Birçok Helin vardı orada gözleri buğulu…
(Not: İlk kez buluyordum kendimi bu insanların içinde. Ama bu ana dek birçok fotoğraf incelemiştim onlara dair. Ve söyleyecek önemli şeylerim var Helin’lerin fotoğrafını çeken, çektiğini zanneden fotoğrafçı(!) dostlarıma…)
"Ağızlar açılmıyorsa eğer, söylenecek önemli bir şey var demektir.''Paulo Coelho...
Evet, söyleyecek bir şeylerim var…
Beyşehir'deki fotomaraton etkinliğinde tanıdığımı söylemiştim Helin’i ve yaşadığı ortamı.

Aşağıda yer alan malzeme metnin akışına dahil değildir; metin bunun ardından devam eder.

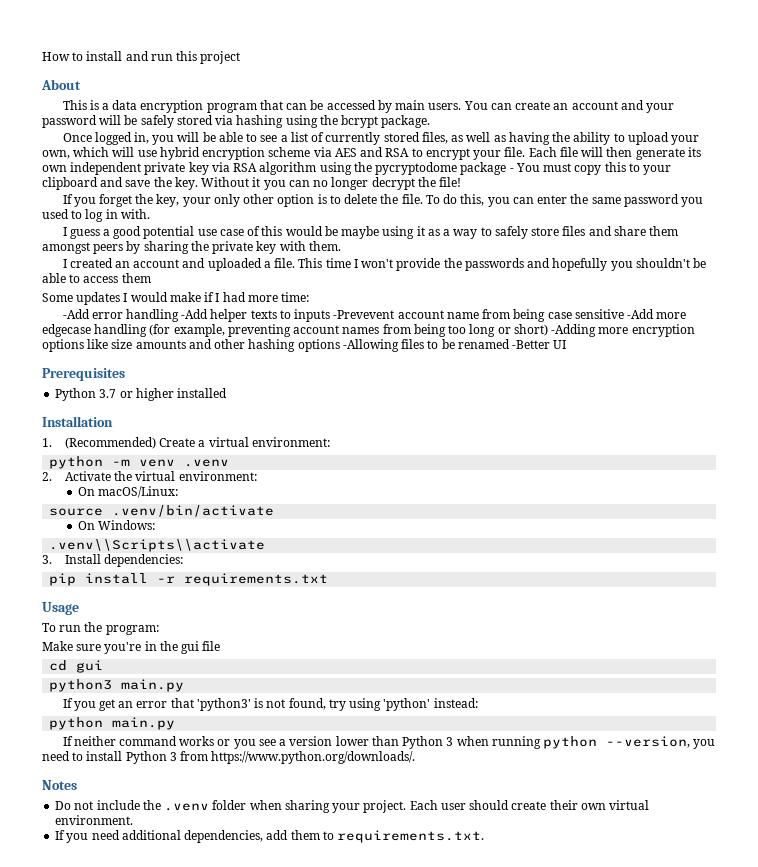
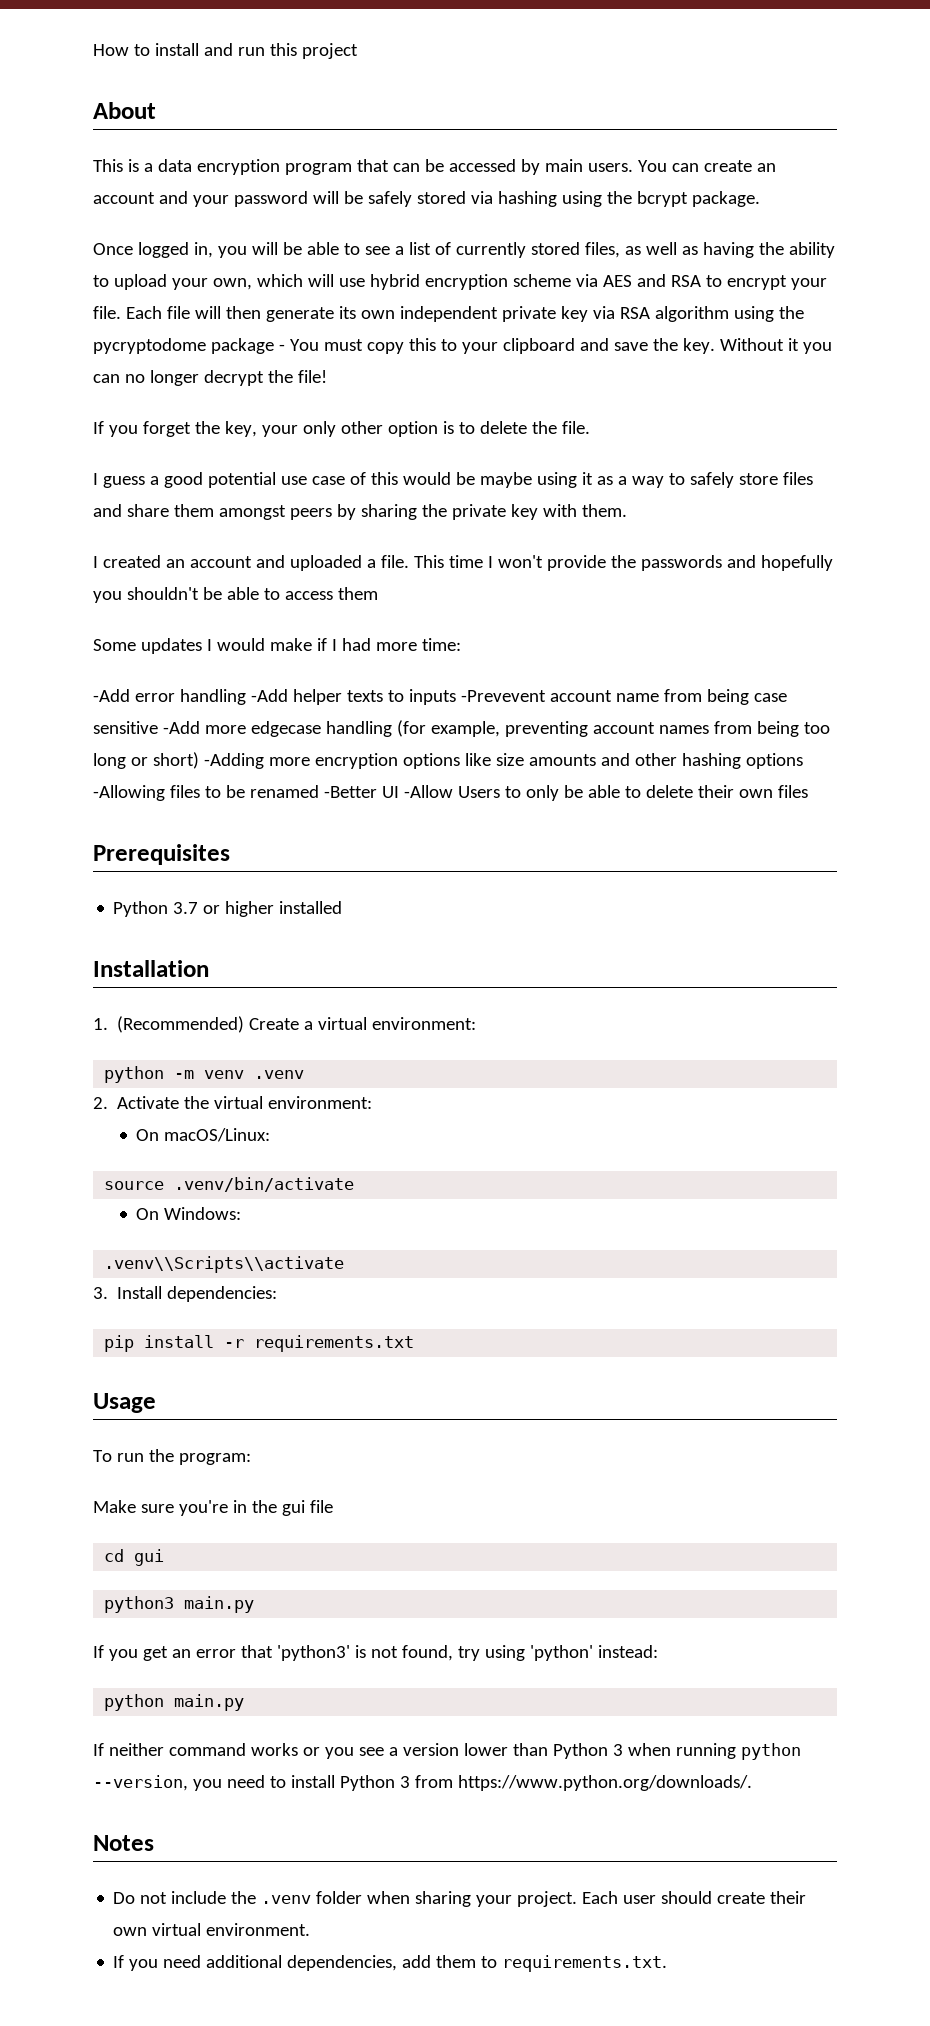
- To do this, you can enter the same password you used to log in with.
- -Add error handling -Add helper texts to inputs -Prevevent account name from being case sensitive -Add more edgecase handling (for example, preventing account names from being too long or short) -Adding more encryption options like size amounts and other hashing options -Allowing files to be renamed -Better UI
+ -Add error handling -Add helper texts to inputs -Prevevent account name from being case sensitive -Add more edgecase handling (for example, preventing account names from being too long or short) -Adding more encryption options like size amounts and other hashing options -Allowing files to be renamed -Better UI -Allow Users to only be able to delete their own files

Önce dolaştım alanda, çekim yapmadan önce ve gördüm ki, objektif değiştirmem gerekiyor. Çekildim bir kenara açtım çantamı. Hazırlıklarımı yaparken, gözüm çocuklara takıldı...
Hayır, hayır!..
Bana göre değildi asla, “hemen fotoğraf çekmek.” Her zaman aynı duyguyu hissederim çekim öncesi. Apar topar fotoğraf çekimine dalmanın bana göre olmadığını çok iyi bilirim.
“Önce insana temas etmek, sevgi göstermek gerekiyor. Sizce de öyle değil mi?..”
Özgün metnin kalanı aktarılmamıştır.